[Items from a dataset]
════════════════════

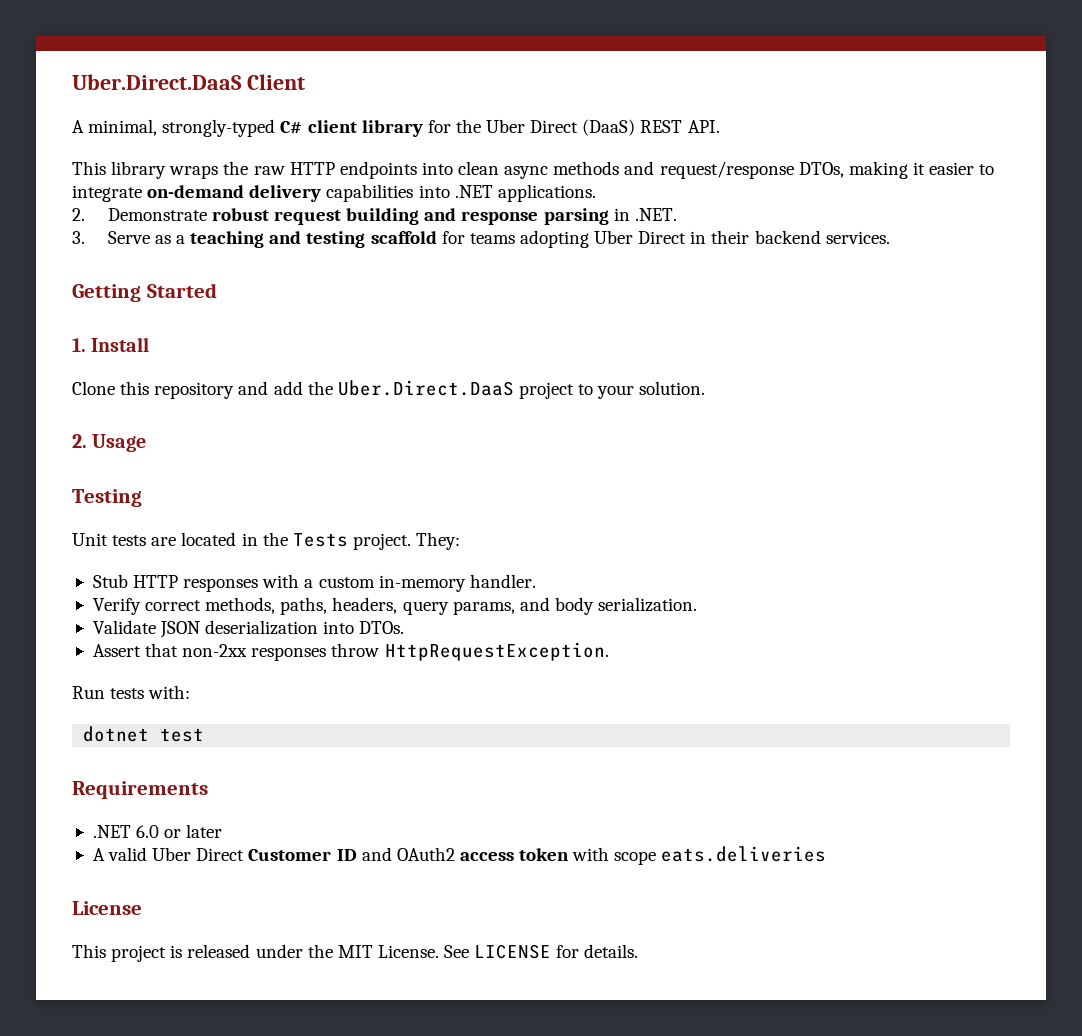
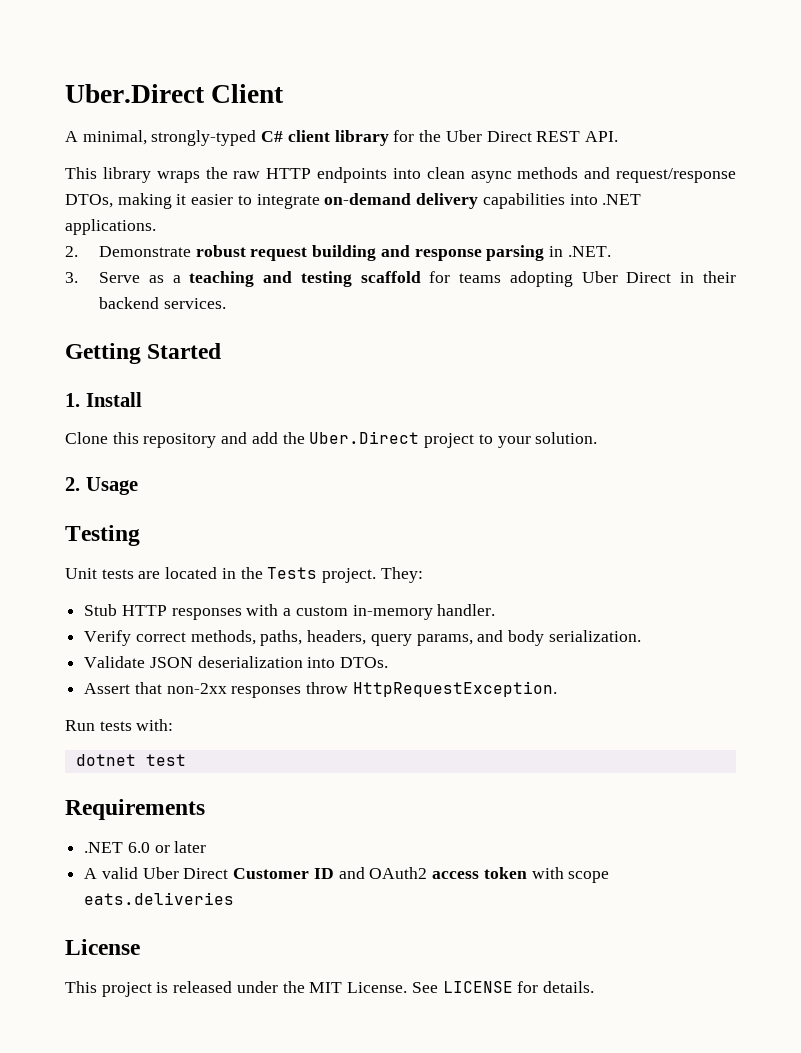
- Uber.Direct.DaaS Client
+ Uber.Direct Client
- A minimal, strongly-typed C# client library for the Uber Direct (DaaS) REST API.
+ A minimal, strongly-typed C# client library for the Uber Direct REST API.
- Clone this repository and add the Uber.Direct.DaaS project to your solution.
+ Clone this repository and add the Uber.Direct project to your solution.

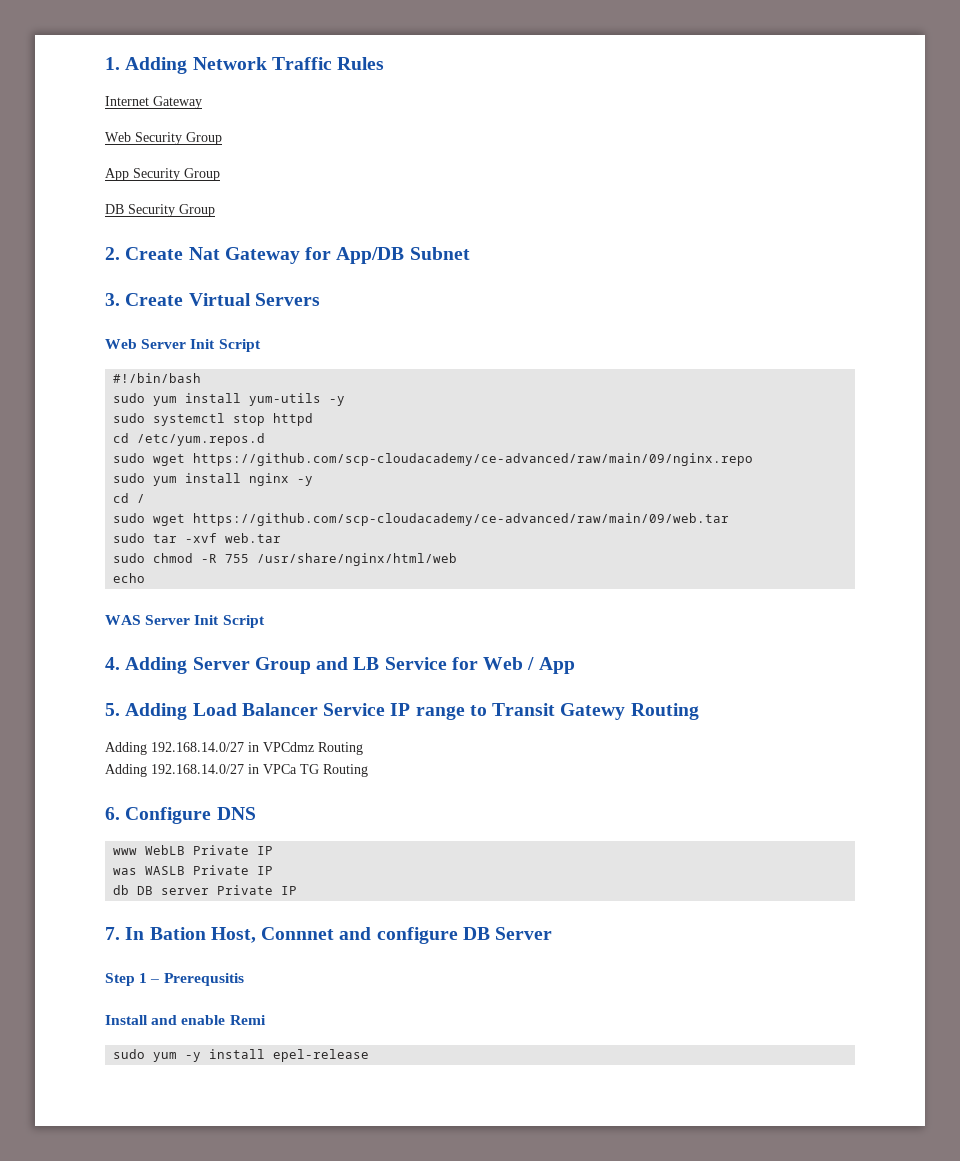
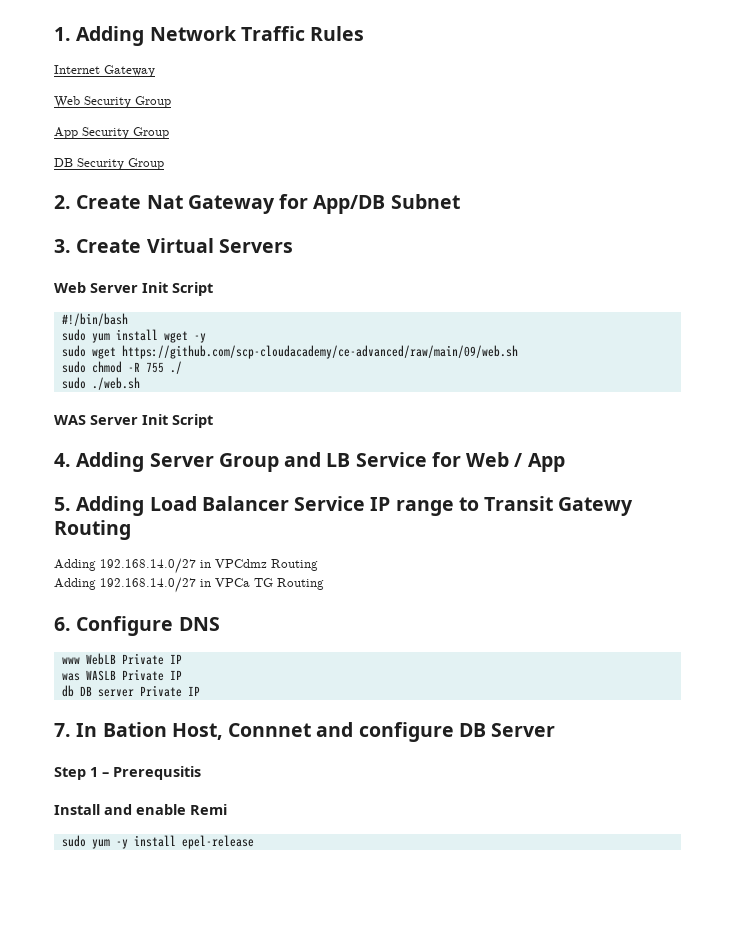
- sudo yum install yum-utils -y
+ sudo yum install wget -y
- sudo systemctl stop httpd
- cd /etc/yum.repos.d
- sudo wget https://github.com/scp-cloudacademy/ce-advanced/raw/main/09/nginx.repo
- sudo yum install nginx -y
- cd /
- sudo wget https://github.com/scp-cloudacademy/ce-advanced/raw/main/09/web.tar
- sudo tar -xvf web.tar
+ sudo wget https://github.com/scp-cloudacademy/ce-advanced/raw/main/09/web.sh
- sudo chmod -R 755 /usr/share/nginx/html/web
- echo
+ sudo chmod -R 755 ./
+ sudo ./web.sh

════════════════════

Return nothing but the lines running from the start of the data to the line with "- Clone this", please, both ends included and no pictures.

- Uber.Direct.DaaS Client
+ Uber.Direct Client
- A minimal, strongly-typed C# client library for the Uber Direct (DaaS) REST API.
+ A minimal, strongly-typed C# client library for the Uber Direct REST API.
- Clone this repository and add the Uber.Direct.DaaS project to your solution.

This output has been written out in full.